> **Exercise**: Pictures in the entries below are excluded; copy only the lines from the one containing "html: none ->" to the one containing "text: -43.6% ->", both included.

> **Provided information**:
○ ○ ○ ○
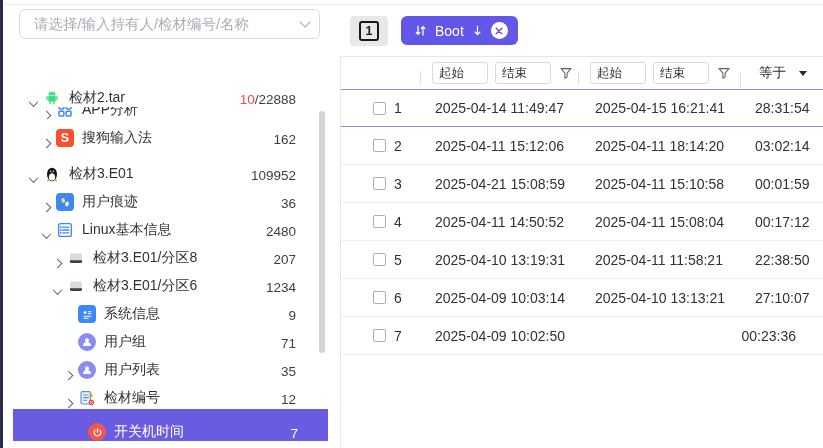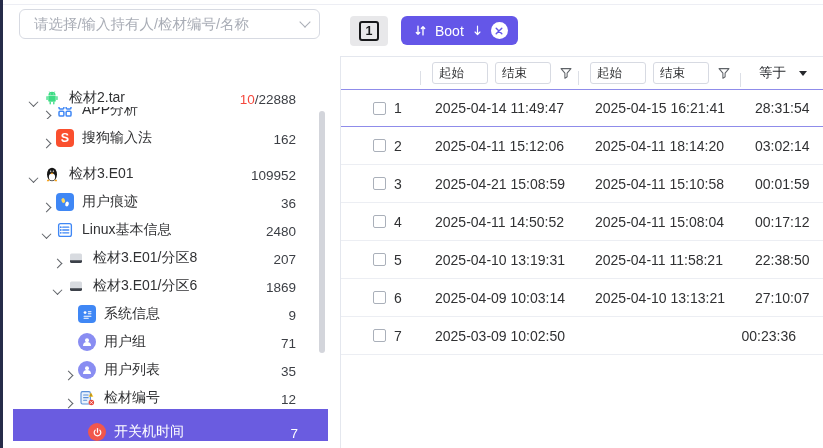"1869" span.tcount { text: 1869 -> 1234 }
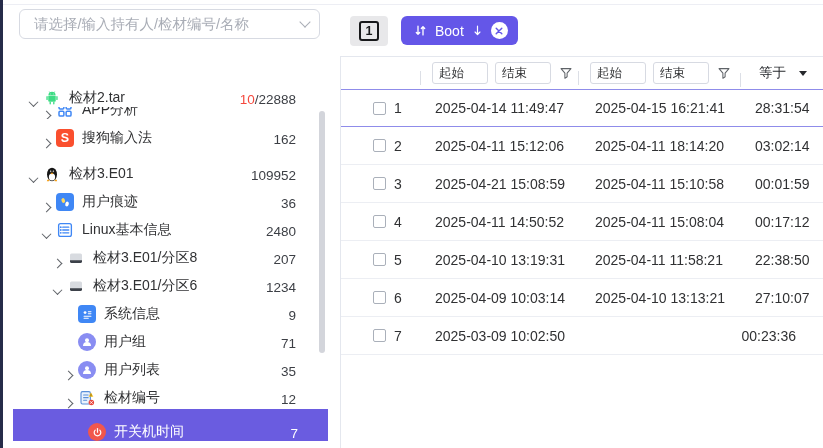"2025-03-09 10:02:50" span.d-shut { text: 2025-03-09 -> 2025-04-09 }
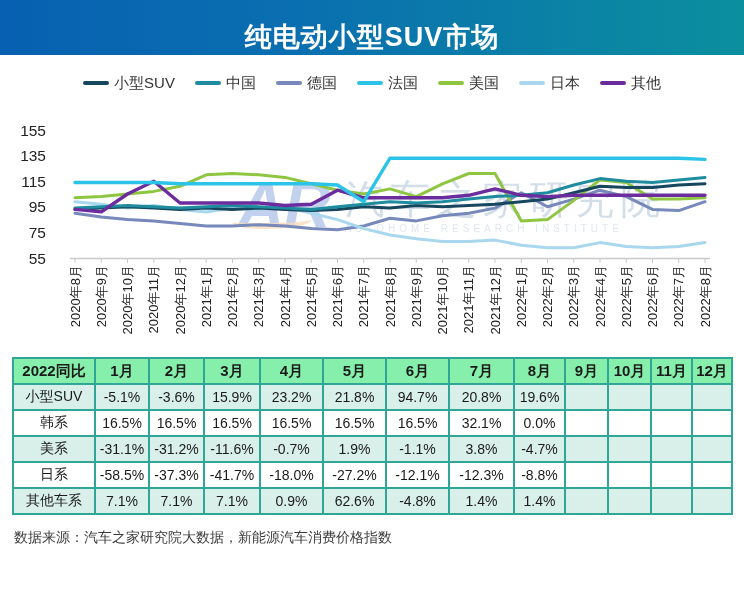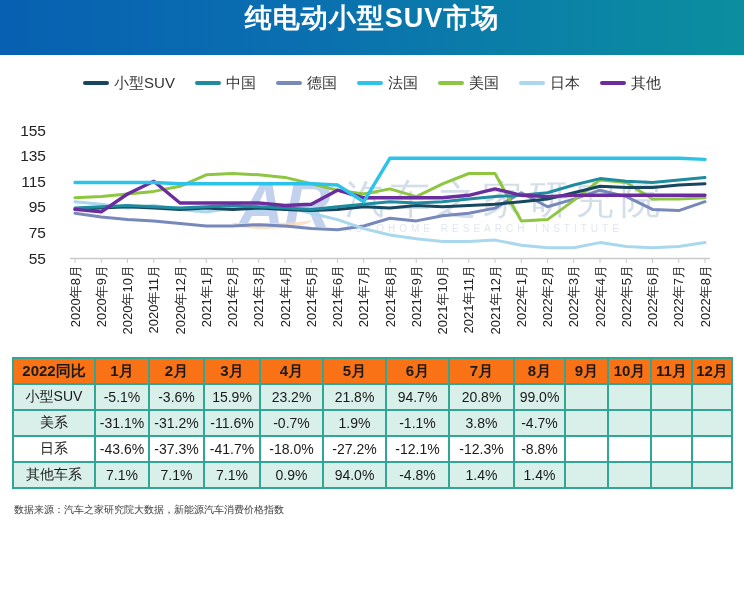"纯电动小型SUV市场" .banner { align-items: flex-start -> flex-end }
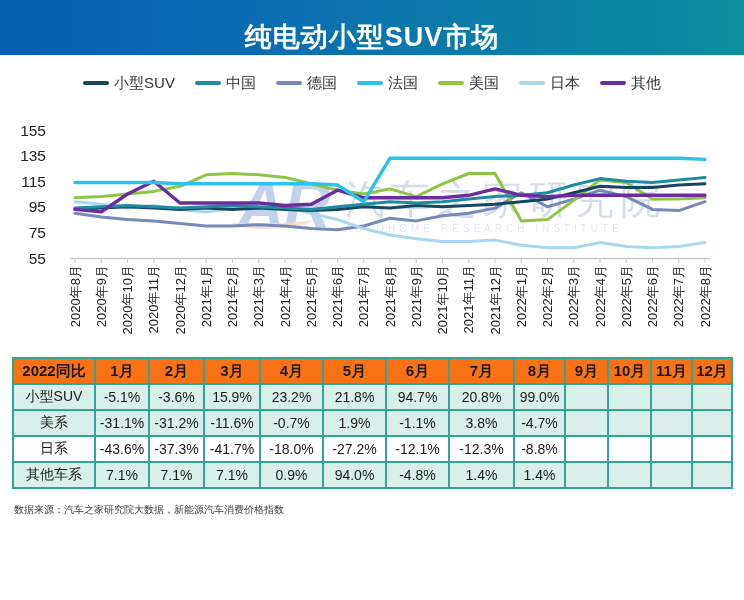"2022同比" thead th { background: #f97316 -> #86efac }
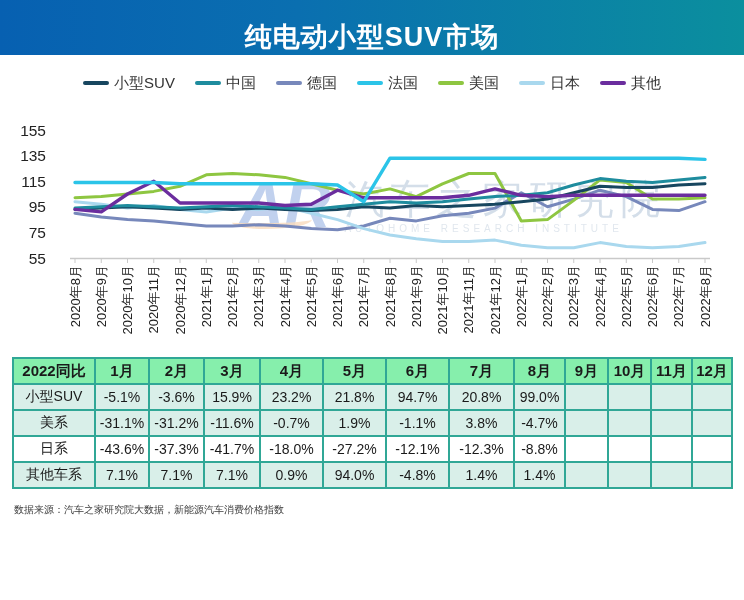"99.0%" td { text: 99.0% -> 19.6% }
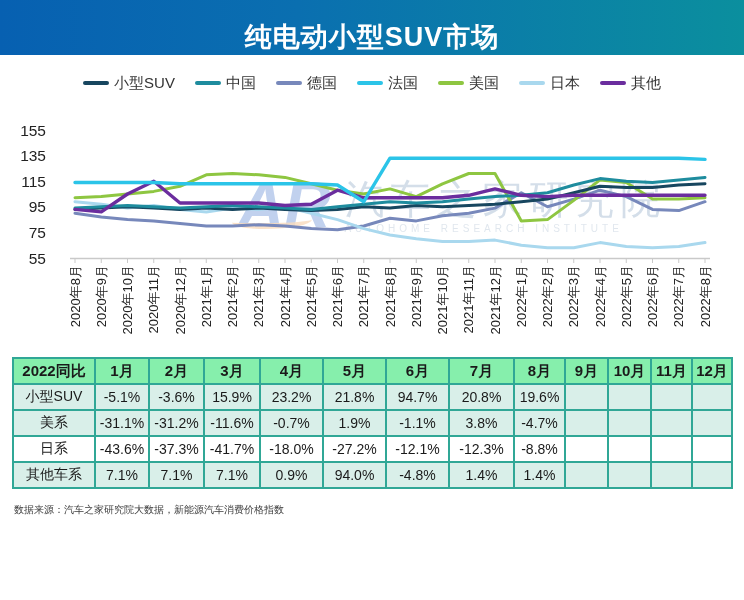"韩系" tr { html: none -> <tr> <td>韩系</td> <td>16.5%</td> <td>16.5%</td> <td>16.5%</td> <td>16.5%</td> <td>16.5%</td> <td>16.5%</td> <td>32.1%</td> <td>0.0%</td> <td></td> <td></td> <td></td> <td></td> </tr> }
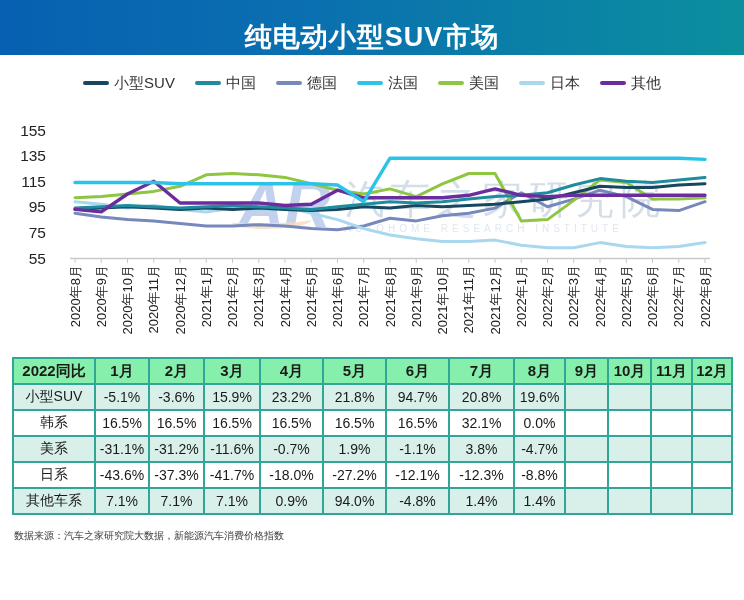"-43.6%" td { text: -43.6% -> -58.5% }
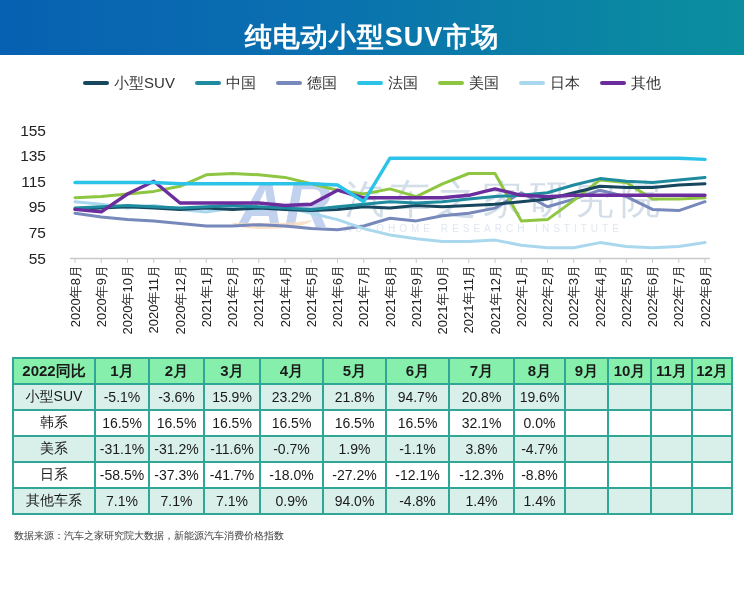"94.0%" td { text: 94.0% -> 62.6% }
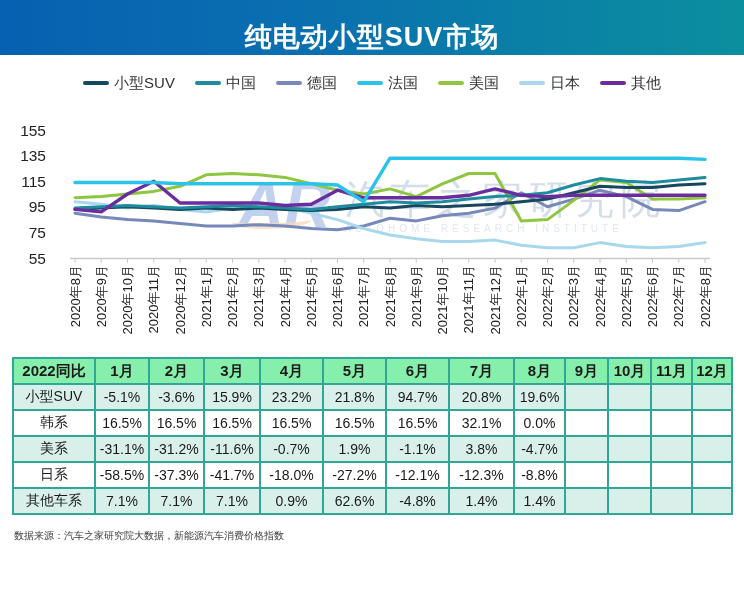"数据来源：汽车之家研究院大数据，新能源汽车消费价格指数" .source { font-size: 10px -> 14px }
○ ○ ○ ○
> **Result of this task**:
"韩系" tr { html: none -> <tr> <td>韩系</td> <td>16.5%</td> <td>16.5%</td> <td>16.5%</td> <td>16.5%</td> <td>16.5%</td> <td>16.5%</td> <td>32.1%</td> <td>0.0%</td> <td></td> <td></td> <td></td> <td></td> </tr> }
"-43.6%" td { text: -43.6% -> -58.5% }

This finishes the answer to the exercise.